▼
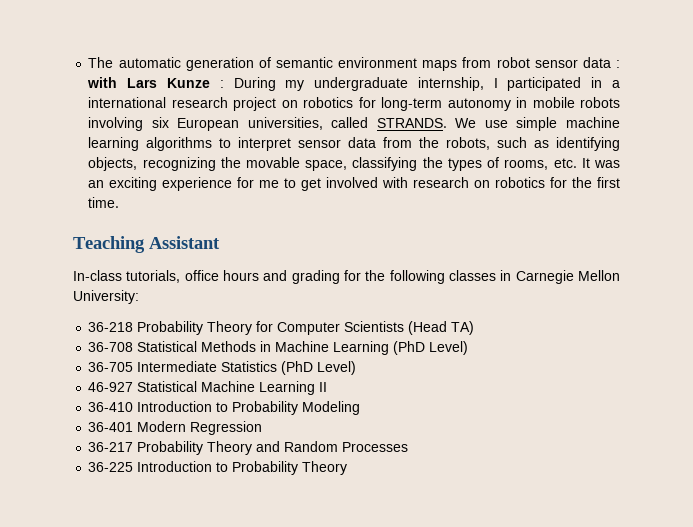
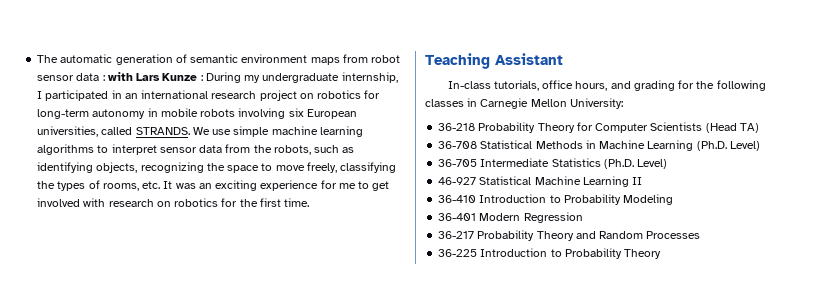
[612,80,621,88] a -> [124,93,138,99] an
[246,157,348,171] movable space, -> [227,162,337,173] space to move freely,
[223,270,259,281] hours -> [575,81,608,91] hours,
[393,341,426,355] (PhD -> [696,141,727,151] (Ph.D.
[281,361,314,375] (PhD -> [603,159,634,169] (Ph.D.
▲
▼
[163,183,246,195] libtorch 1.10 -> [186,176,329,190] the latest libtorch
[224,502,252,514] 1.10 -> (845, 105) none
▲
▼
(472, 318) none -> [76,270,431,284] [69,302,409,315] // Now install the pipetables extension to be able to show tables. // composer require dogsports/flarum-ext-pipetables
▲
- TASK PROMPT -
Of the lines above, extract only those from the line with "[612,80,621,88] a -> [124,93,138,99] an" to the line with "[281,361,314,375] (PhD ->", both included, exactly as written.

- RESPONSE AREA -
[612,80,621,88] a -> [124,93,138,99] an
[246,157,348,171] movable space, -> [227,162,337,173] space to move freely,
[223,270,259,281] hours -> [575,81,608,91] hours,
[393,341,426,355] (PhD -> [696,141,727,151] (Ph.D.
[281,361,314,375] (PhD -> [603,159,634,169] (Ph.D.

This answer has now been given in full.